Input for this task —
* * * *

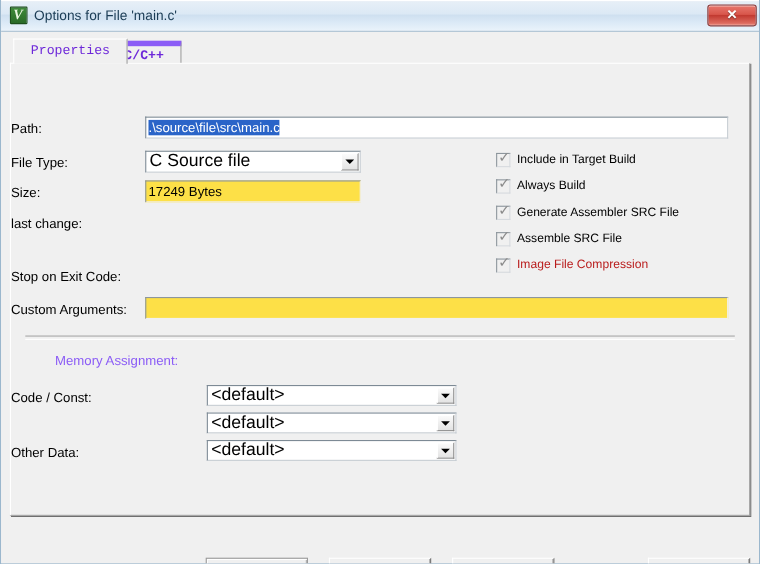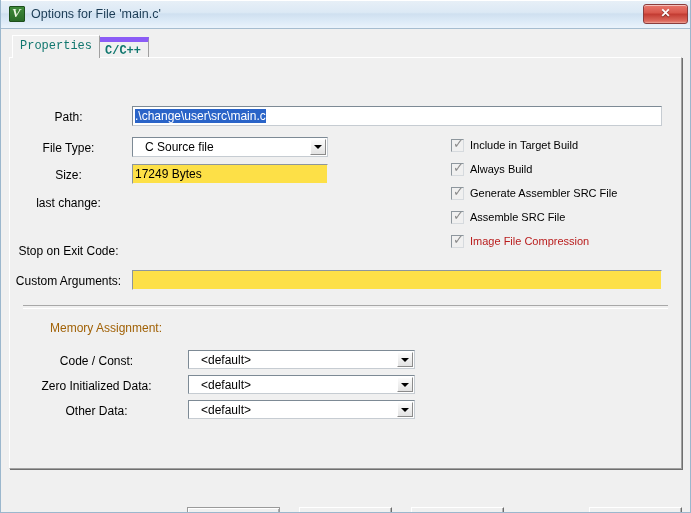"Properties" .tab { color: #0f766e -> #6d28d9; padding: 0 7px -> 0 15px }
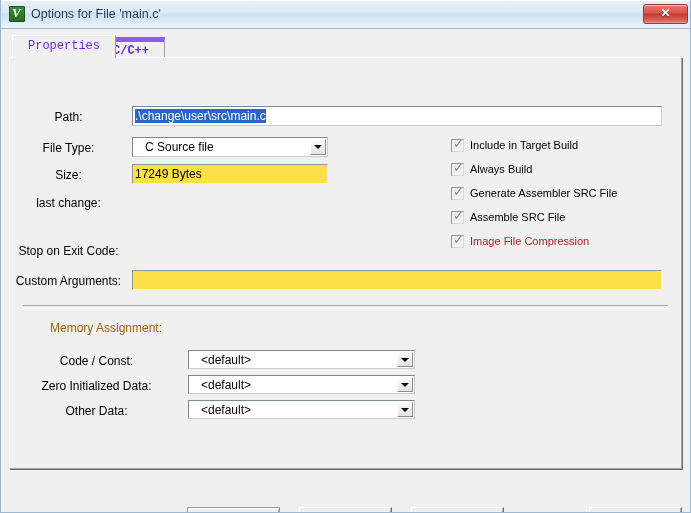"Path:" .lbl { text-align: center -> left }
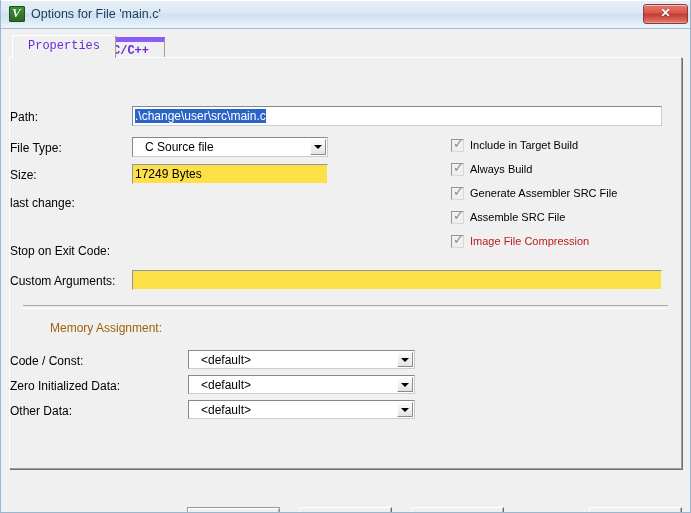".\change\user\src\main.c" span.sel { text: change\user -> source\file }
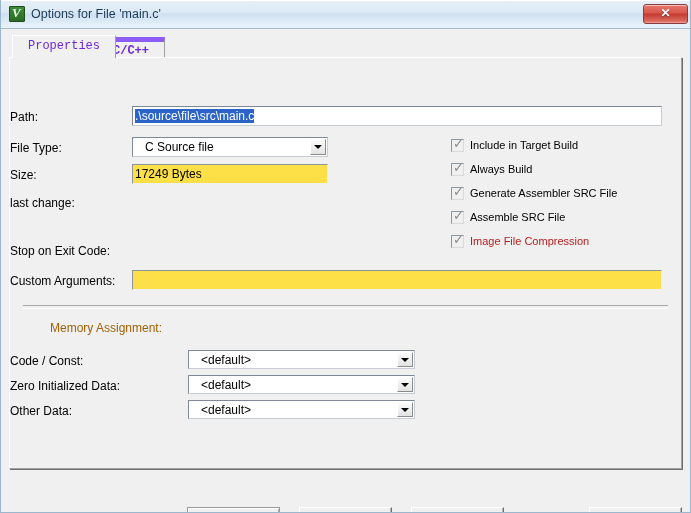"C Source file" .combo { font-size: 12px -> 16px; padding: 0 20px 0 12px -> 0 20px 0 3px }
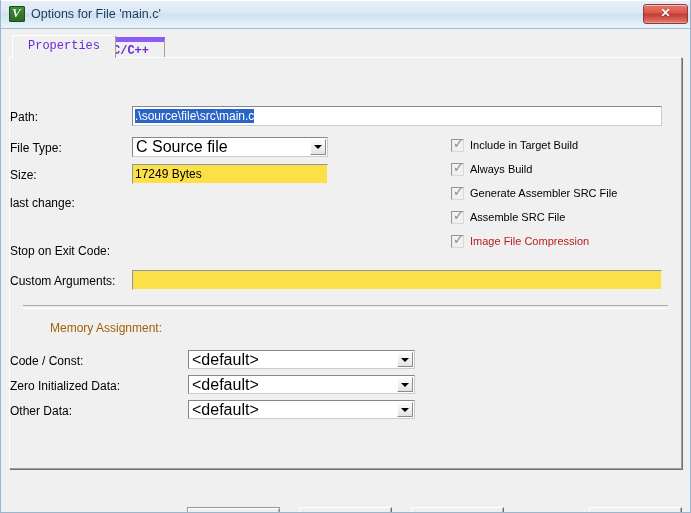"Memory Assignment:" #mem-title { color: #a16207 -> #8b5cf6 }
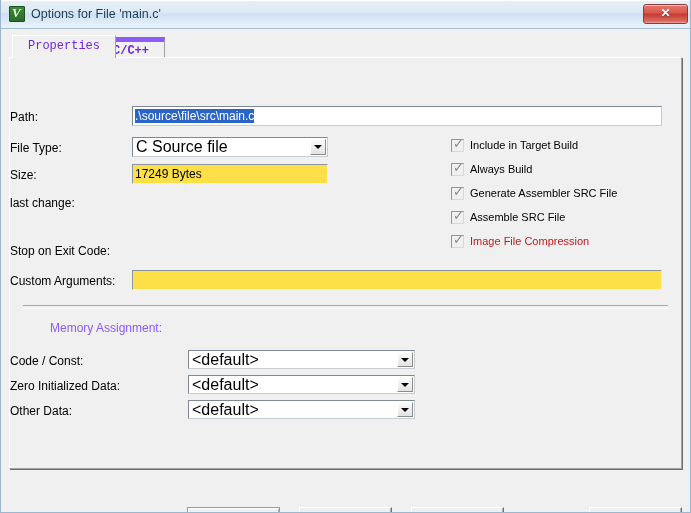"Zero Initialized Data:" div.lbl { html: <div>Zero Initialized Data:</div> -> none }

* * * *

Assignment —
Please reproduce the records above exactly, leaving out every picture.

Written solution —
"Properties" .tab { color: #0f766e -> #6d28d9; padding: 0 7px -> 0 15px }
"Path:" .lbl { text-align: center -> left }
".\change\user\src\main.c" span.sel { text: change\user -> source\file }
"C Source file" .combo { font-size: 12px -> 16px; padding: 0 20px 0 12px -> 0 20px 0 3px }
"Memory Assignment:" #mem-title { color: #a16207 -> #8b5cf6 }
"Zero Initialized Data:" div.lbl { html: <div>Zero Initialized Data:</div> -> none }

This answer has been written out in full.